Although businesses were buoyed following the outcome of the federal election in May, there are economic headwinds on the horizon which could leave to more historic monetary policy shifts.
Last week, the Reserve Bank slashed the cash rate to a historic low of one per cent, the second consecutive cut this year.
The RBA is aiming to lift inflation and lower unemployment. Non-major banks like ING think this latest round of cash rate cuts won’t be sufficient to hit unemployment targets, but will put a dint in inflation goals.
As such, Australians should expect another cut, but ING thinks there will be more breathing space between this month’s cut and the next move.
“Although it is highly doubtful that 50bp will be enough to bring the unemployment rate down to the levels the RBA believes will be necessary to drive up wages and inflation,” ING said in an update this week.
“The RBA is not going to rush the next cut and we may have quite a pause for them to digest how the first cuts are working out.
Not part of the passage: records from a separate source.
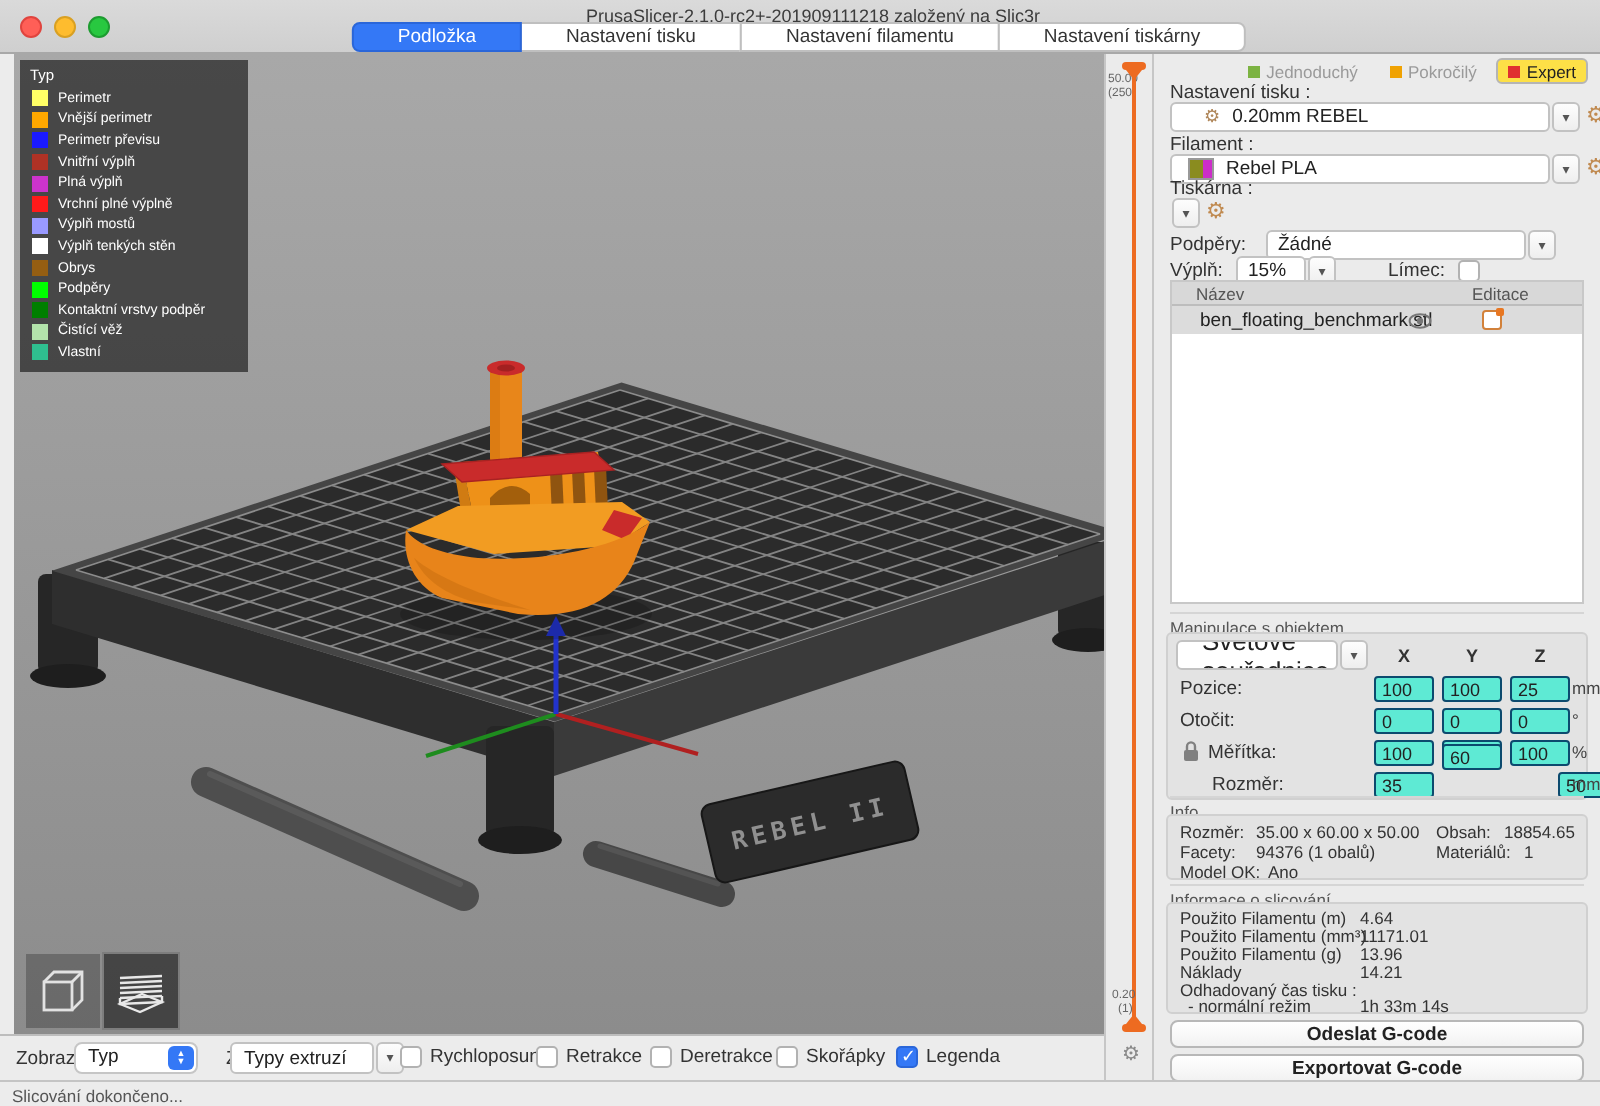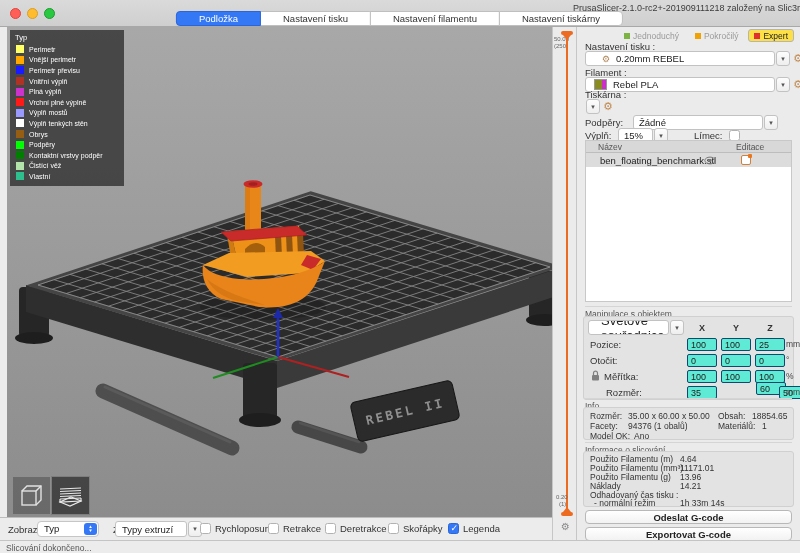--- a/index.html
+++ b/index.html
@@ -13,7 +13,7 @@
   #tl-close { left:10px; background:#ff5f57; border:0.5px solid #e0443e; }
   #tl-min   { left:27px; background:#febc2e; border:0.5px solid #d9a022; }
   #tl-max   { left:44px; background:#28c840; border:0.5px solid #1d9c30; }
-  #win-title { position:absolute; top:3px; left:0; width:100%; text-align:right; font-size:9px; color:#3c3c3c;padding-left:13px; }
+  #win-title { position:absolute; top:3px; left:0; width:100%; text-align:center; font-size:9px; color:#3c3c3c;padding-left:13px; }
   #tabs { position:absolute; top:11px; left:50%; transform:translateX(-50%); display:flex; height:15px; }
   .tab { display:flex; align-items:center; padding:0 22px; font-size:9.5px; color:#333;
     background:#ffffff; border:1px solid #bfbfbf; margin-left:-1px; cursor:default; white-space:nowrap; }

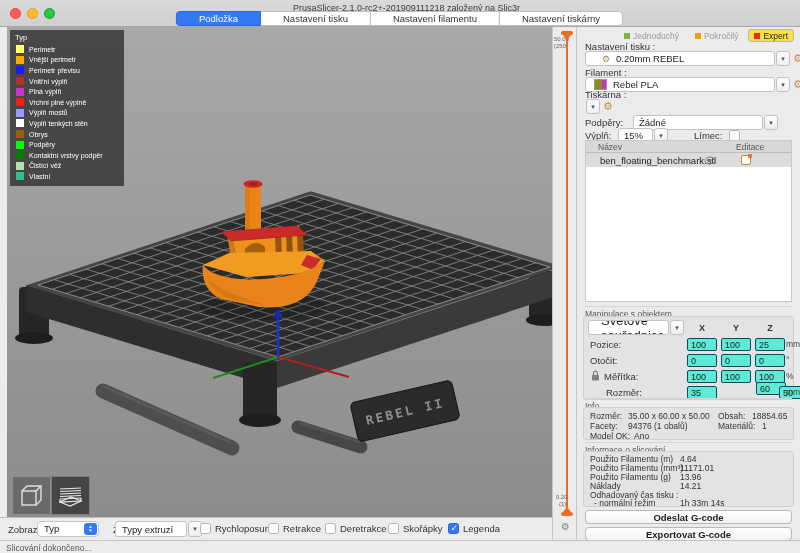--- a/index.html
+++ b/index.html
@@ -449,7 +449,7 @@
 
     <div class="m-row-label" style="left:22px; top:70px">Rozměr:</div>
     <input class="m-input" style="left: 103px; top: 69px;" readonly="" value="35">
-    <input class="m-input" style="left: 137px; top: 65px; margin-left: 35px;" readonly="" value="60">
+    <input class="m-input" style="left: 137px; top: 55px;" readonly="" value="60">
     <input class="m-input" style="left: 171px; top: 69px; margin-left: 24px;" readonly="" value="50">
     <div class="m-unit" style="top:70px">mm</div>
   </div>

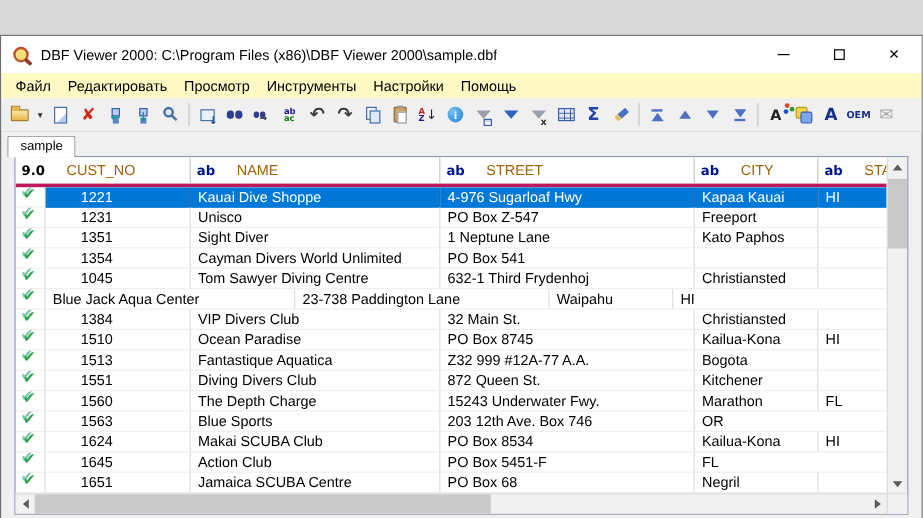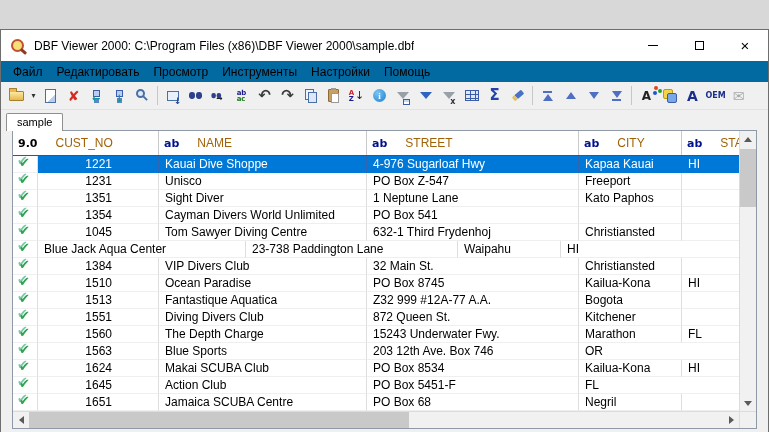--- a/index.html
+++ b/index.html
@@ -21,7 +21,7 @@
   .glyph-max{width:9px;height:9px;border:1px solid #000;display:block;}
   .glyph-close{font-size:15px;line-height:1;}
   
-  .menubar{height:21px;display:flex;align-items:center;padding-left:5px;background:#0369a1;}
+  .menubar{height:21px;display:flex;align-items:center;padding-left:5px;background:#fef9c3;}
   .menu-item{padding:2px 7px;white-space:nowrap;}
   
   .toolbar{height:28px;display:flex;align-items:center;padding-left:4px;background:#f0f0f0;

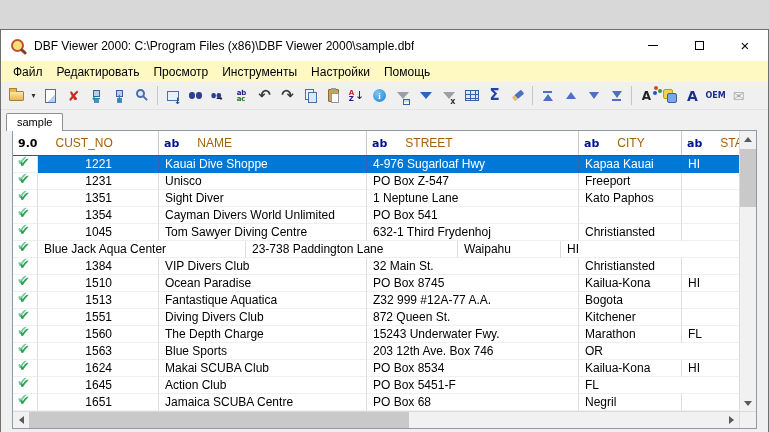--- a/index.html
+++ b/index.html
@@ -112,7 +112,7 @@
   .grid{border:1px solid #8f9aa8;background:#fff;height:299px;display:flex;flex-direction:column;}
   .grid-main{display:flex;flex:1;overflow:hidden;}
   .grid-table{flex:1;overflow:hidden;display:flex;flex-direction:column;}
-  .ghead{height:25px;display:flex;border-bottom:1px solid #be185d;background:#fff;flex:0 0 auto;}
+  .ghead{height:25px;display:flex;border-bottom:3px solid #be185d;background:#fff;flex:0 0 auto;}
   .hcell{display:flex;align-items:center;gap:18px;padding-left:5px;border-right:1px solid #c9c9c9;
     overflow:hidden;white-space:nowrap;}
   .ctype{font-weight:bold;font-size:11px;color:#00118c;font-family:"DejaVu Sans",sans-serif;}

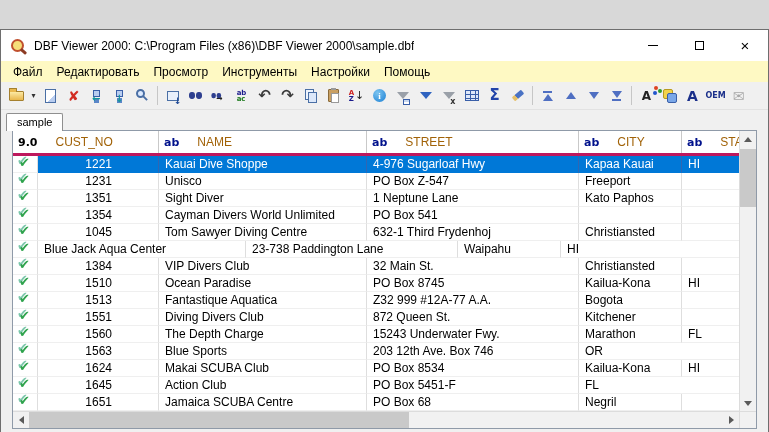--- a/index.html
+++ b/index.html
@@ -125,7 +125,7 @@
   .cell{border-right:1px solid #dedede;border-bottom:1px solid #efefef;
     padding:1px 4px 0 6px;white-space:nowrap;overflow:hidden;font-size:12px;line-height:14px;}
   .cell.marker{width:25px;padding:0 0 0 4px;}
-  .cell.cust{width:121px;text-align:right;padding-right:46px;}
+  .cell.cust{width:121px;text-align:right;padding-right:64px;}
   .cell.name{width:208px;} .cell.street{width:212px;} .cell.city{width:103px;}
   .cell.state{flex:1;border-right:none;}
   .row.selected .cell:not(.marker){background:#0078d7;color:#fff;

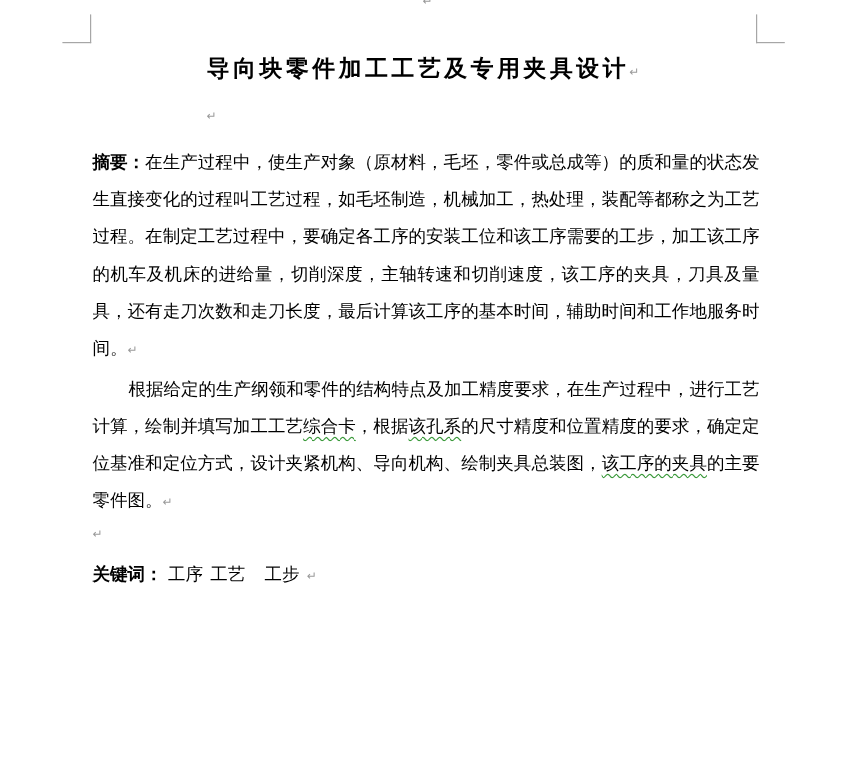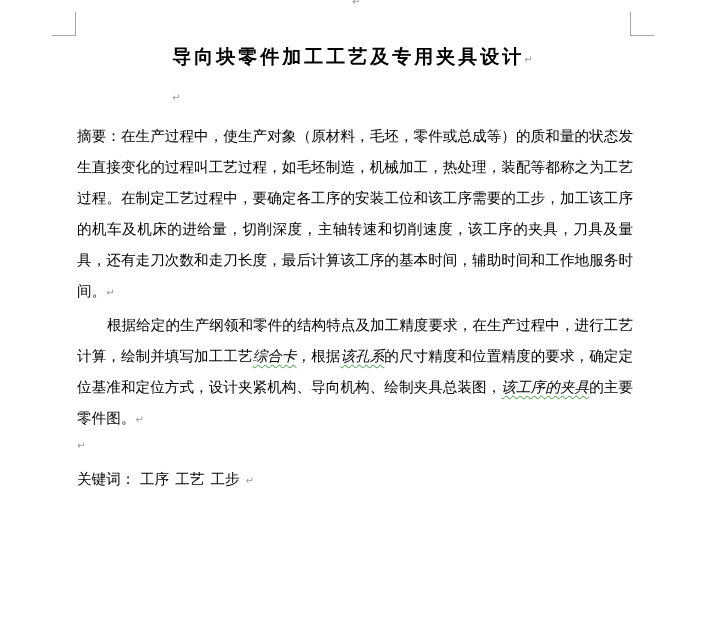--- a/index.html
+++ b/index.html
@@ -16,7 +16,7 @@
     .body-text { position: absolute; left: 77px; width: 556px; font-size: 14.6px; line-height: 31px; text-align: justify; }
     .p1 { top: 120px; }
     .p2 { top: 309px; text-indent: 30px; }
-    .bold { font-weight: normal; }
+    .bold { font-weight: bold; }
     .squiggle { text-decoration: underline wavy #3c9a3c; text-decoration-thickness: 1px; text-underline-offset: 3px; font-style: italic; }
     .empty2 { position: absolute; left: 77px; top: 440px; }
     .keywords { position: absolute; left: 77px; top: 466px; font-size: 14.6px; line-height: 26px; }

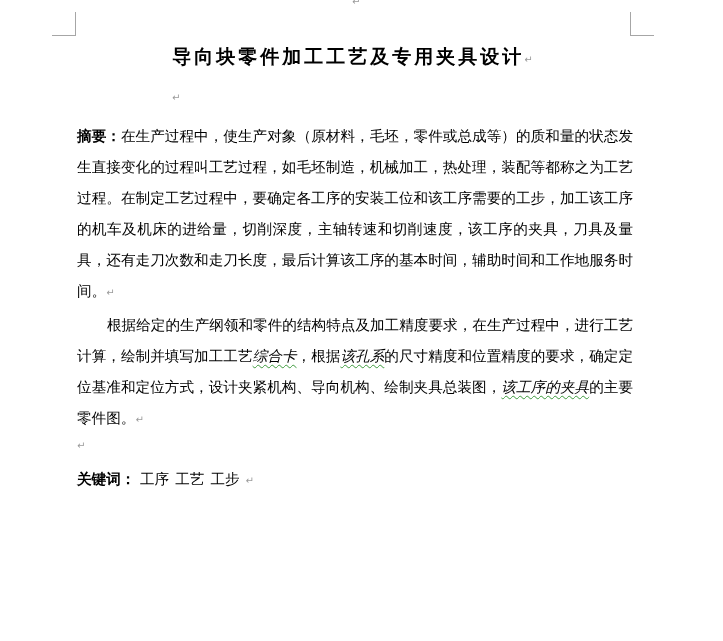--- a/index.html
+++ b/index.html
@@ -17,7 +17,7 @@
     .p1 { top: 120px; }
     .p2 { top: 309px; text-indent: 30px; }
     .bold { font-weight: bold; }
-    .squiggle { text-decoration: underline wavy #3c9a3c; text-decoration-thickness: 1px; text-underline-offset: 3px; font-style: italic; }
+    .squiggle { text-decoration: underline wavy #3c9a3c; text-decoration-thickness: 1px; text-underline-offset: 3px; }
     .empty2 { position: absolute; left: 77px; top: 440px; }
     .keywords { position: absolute; left: 77px; top: 466px; font-size: 14.6px; line-height: 26px; }
     .kw { margin-right: 6px; }

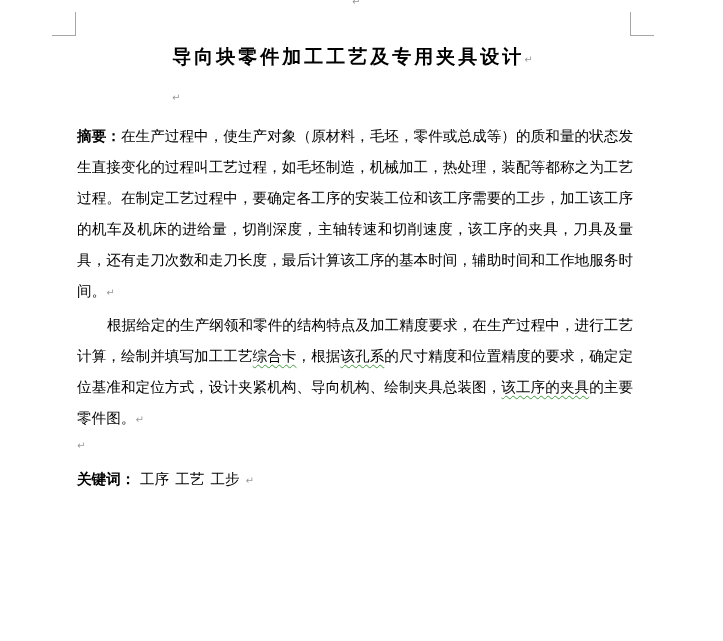--- a/index.html
+++ b/index.html
@@ -21,7 +21,7 @@
     .empty2 { position: absolute; left: 77px; top: 440px; }
     .keywords { position: absolute; left: 77px; top: 466px; font-size: 14.6px; line-height: 26px; }
     .kw { margin-right: 6px; }
-    .kw.gap { }
+    .kw.gap { margin-left: 10px; }
   </style>
 </head>
 <body>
We thought the RBA might take more time with their earlier cuts, so are a bit surprised at this approach, but it can be rationalised as trying to get the most out of what is a very limited supply of ammunition of questionable effectiveness,” ING added.
“Markets, which had been undertaking a sort of US-style aggressive pricing of easing were already scaling back on this in the aftermath of the G20 meeting and have gone further since. We now see rates troughing at 0.75 per cent after one more rate cut in the fourth quarter, though this is dependent on some slightly stronger price and activity data,” ING said.
“We don’t hold out any realistic hopes for the RBA to hit their inflation target anytime soon.”